What is Myb?
"Myb" is an acronym derived from "myeloblastosis", an old-fashioned name for a type of leukemia, a cancer of blood cells. Our laboratory studies the Myb gene family. This family was first recognized in the form of the v-Myb oncogene of the avian myeloblastosis virus (AMV). This acutely transforming retrovirus causes a rapidly fatal monoblastic leukemia in chickens. We now know that v-Myb was created by the insertion of a retrovirus into a highly conserved cellular proto-oncogene (c-Myb), followed by recombination between viral and cellular sequences, and rescue by a replication-competent "helper" virus.
The second member of the Myb gene family to be identified was the C1 locus of maize. This gene was among the first targets of transposon-induced mutagenesis discovered in Barbara McClintock’s pioneering studies of maize kernel color mutants, which revealed the presence of "jumping genes" (transposable elements). More recently members of the Myb gene family have been discovered in even more distantly related inhabitants of the barnyard including fungi and the cellular slime mold Dictyostelium.
The Myb proteins bind to DNA and regulate gene expression. These proteins are defined by the Myb domain, a sequence of approximately 50 amino acids with a structure similar to the helix-turn-helix motif of prokaryotic transcriptional repressors and eukaryotic homeodomains. Multiple copies of the Myb domain are frequently present as tandem repeats within a single protein. For example, c-Myb, the cellular homolog of v-Myb, contains three adjacent Myb repeats near its amino terminus. Three tandem repeats closely related to those of c-Myb are present in two other Myb-related proteins in vertebrates (A-Myb and B-Myb), in Drosophila Myb, and in Dictyostelium Myb. Surprisingly, the intensively studied nematode worm C elegans appears to have lost the Myb gene during the course of evolution. All three-repeat Myb proteins appear to bind to the same core DNA sequence motif (PyAACNG). The first, second and third Myb repeats fall into distinct families. Although the last common ancestor of these diverse eukaryotes is generally believed to have lived approximately one billion years ago, each Myb repeat is more closely related to other members of the same family than to other repeats within the same protein.
These data imply that the duplications that generated these tandem repeats occurred prior to the divergence of these distantly related species. Furthermore, the conservation of the Myb domain in fungi and slime molds suggest that this domain is at least as old as the eukaryotic homeodomain, zinc finger, and bZIP DNA-binding domains. Interestingly, some proteins with distantly related Myb domains do not appear to bind directly to DNA, but rather act as components of multi-protein machines that modify histones, the protein spools on which the DNA in eukaryotic cells is wound and compacted.

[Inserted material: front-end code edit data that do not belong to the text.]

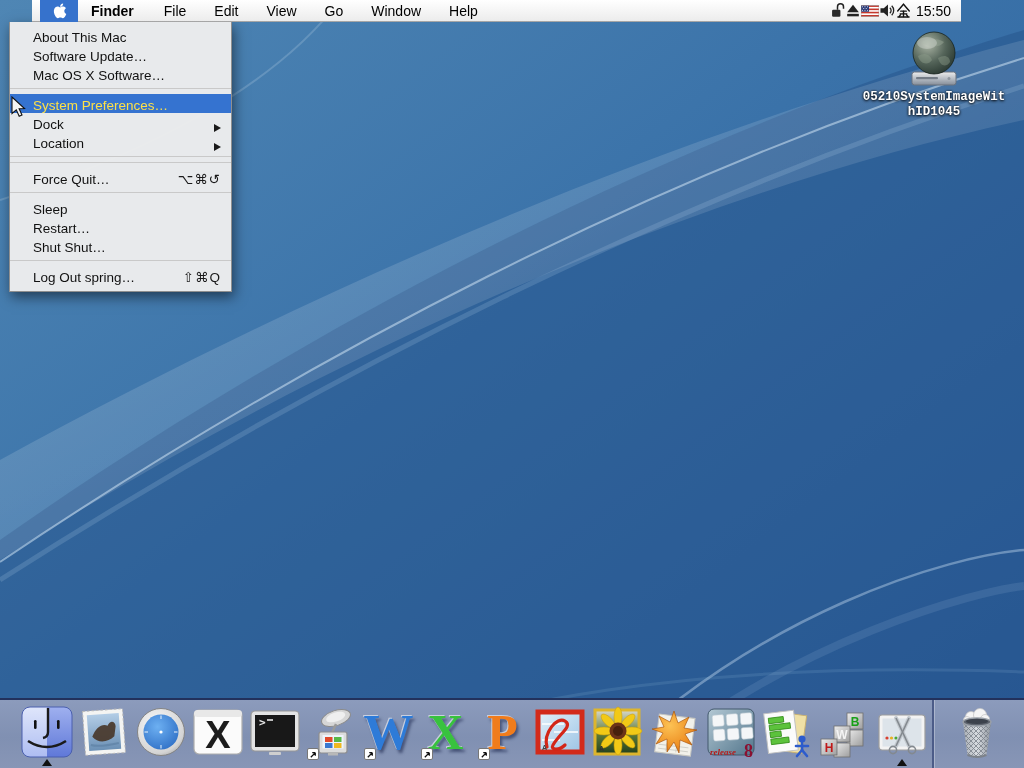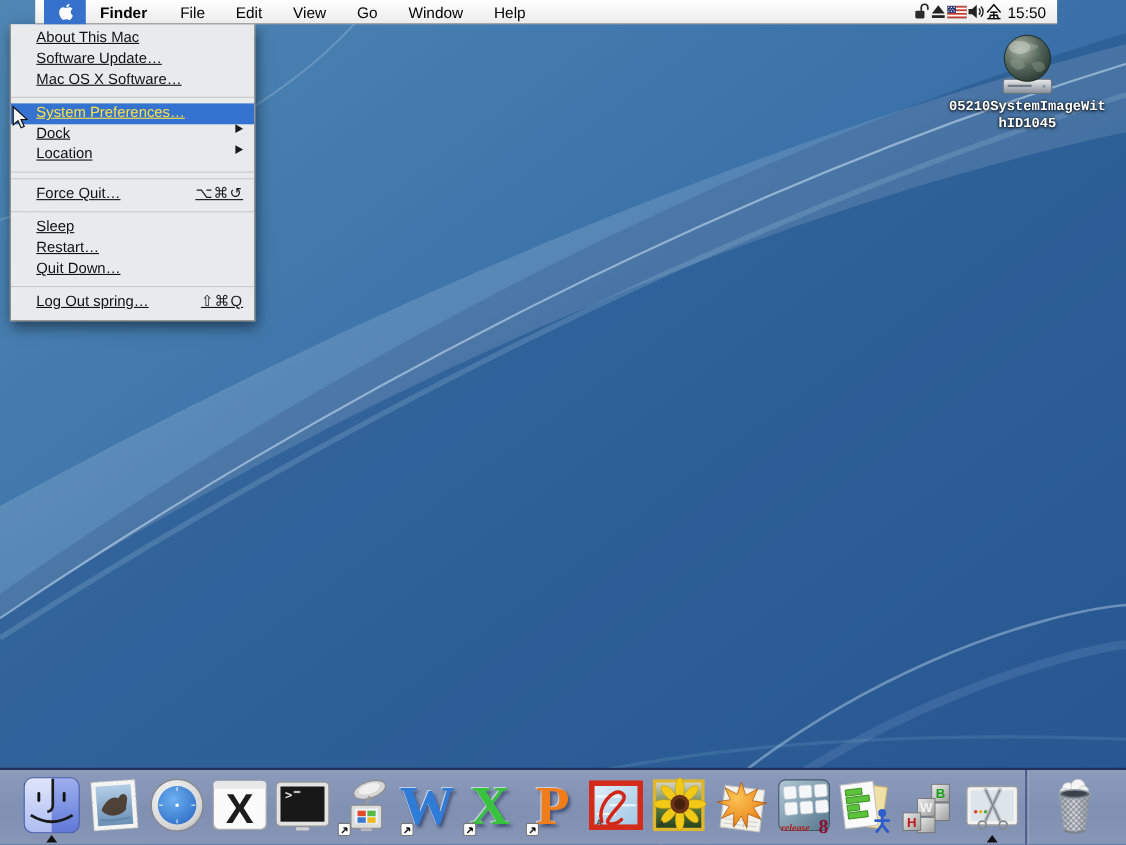--- a/index.html
+++ b/index.html
@@ -19,21 +19,21 @@
   .mb-item { padding:0 14px; line-height:22px; white-space:nowrap; }
   .mb-item.bold { font-weight:bold; padding:0 16px 0 13px; }
   .mb-right { margin-left:auto; display:flex; align-items:center; padding-right:10px; }
   .mb-right svg { display:block; }
   .clock { display:flex; align-items:center; gap:5px; font-size:14px; }
 
   
   .apple-menu { position:absolute; top:22px; left:9px; width:223px; z-index:25;
     background:rgba(237,237,237,0.97); border:1px solid #8f8f8f; border-top:none;
     box-shadow:2px 5px 12px rgba(0,0,0,.5); padding:4px 0 6px; font-size:13.5px; color:#111; }
-  .mi { display:flex; align-items:flex-start; height:19px; padding:0 10px 0 23px;text-decoration:underline; }
+  .mi { display:flex; align-items:flex-end; height:19px; padding:0 10px 0 23px; }
   .mi .lbl { white-space:nowrap; }
   .mi .sc { margin-left:auto; letter-spacing:1px; color:#1a1a1a; }
   .mi.hl { background:#3573d0; color:#fde047; }
   .mi .sub-arrow { margin-left:auto; width:0; height:0;
     border-left:7px solid #1a1a1a; border-top:4.5px solid transparent; border-bottom:4.5px solid transparent; }
   .msep { border-top:1px solid #c9c9c9; margin:5px 0; height:0; }
 
   
   .cursor { position:absolute; left:11px; top:96px; z-index:40; }
 
@@ -184,21 +184,21 @@
       <span class="sc">⌥⌘↺</span>
     </div>
   <div class="msep"></div>
   <div class="mi">
       <span class="lbl">Sleep</span>
     </div>
   <div class="mi">
       <span class="lbl">Restart…</span>
     </div>
   <div class="mi">
-      <span class="lbl">Quit Down…</span>
+      <span class="lbl">Shut Shut…</span>
     </div>
   <div class="msep"></div>
   <div class="mi">
       <span class="lbl">Log Out spring…</span>
       <span class="sc">⇧⌘Q</span>
     </div>
 </div>
 
 <svg class="cursor" width="16" height="22" viewBox="0 0 16 22">
   <path d="M1,1 L1,17.5 L5.3,13.8 L8.2,20.2 L11,19 L8.1,12.7 L13.5,12.5 Z" fill="#f4f4f4" stroke="#111" stroke-width="1.1"></path>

Our laboratory initially focused on understanding the structure and function of v-Myb and c-Myb using retroviruses, cell culture, and the avian embryo as model systems. We identified specific domains of v-Myb that are required for leukemic transformation of normal blood cells. We also showed that truncation of the c-Myb protein is required for efficient oncogenic transformation, that different truncations cause transformation of different cell types, and that these truncations alter DNA binding and transcriptional regulation. However, at present the animal Myb genes have not been placed in a genetic pathway. Specifically, many key upstream regulators, interacting proteins, and downstream target genes remain to be identified. Therefore, in addition to biochemical and viral genetic approaches to these problems, we have used the fruit fly Drosophila melanogaster as a model genetic system for understanding the Myb pathway in animals.
We have created and analyzed null mutants of Drosophila Myb (Dm-Myb). We found that: (i) in the absence of Dm-Myb protein, there is an increase in mitotic arrest with abnormal chromosome number and aberrant spindle formation; (ii) Dm-Myb is localized on recently replicated DNA in both mitotically cycling and endocycling cells; (iii) Dm-Myb is required for chorion gene amplification in ovarian follicle cells, an intensively studied model for DNA replication in higher eukaryotes; (iv) Dm-Myb is required for the progression of chromosome condensation in mitotically cycling cells; (v) Myb acts in opposition to the E2F2-RBF tumor suppressor proteins in the epigenetic regulation of genes critical for G2/M progression of the cell cycle. In addition, we have shown that vertebrate B-Myb, but neither A-Myb nor c-Myb, can complement Dm-Myb null mutants in Drosophila hemocytes.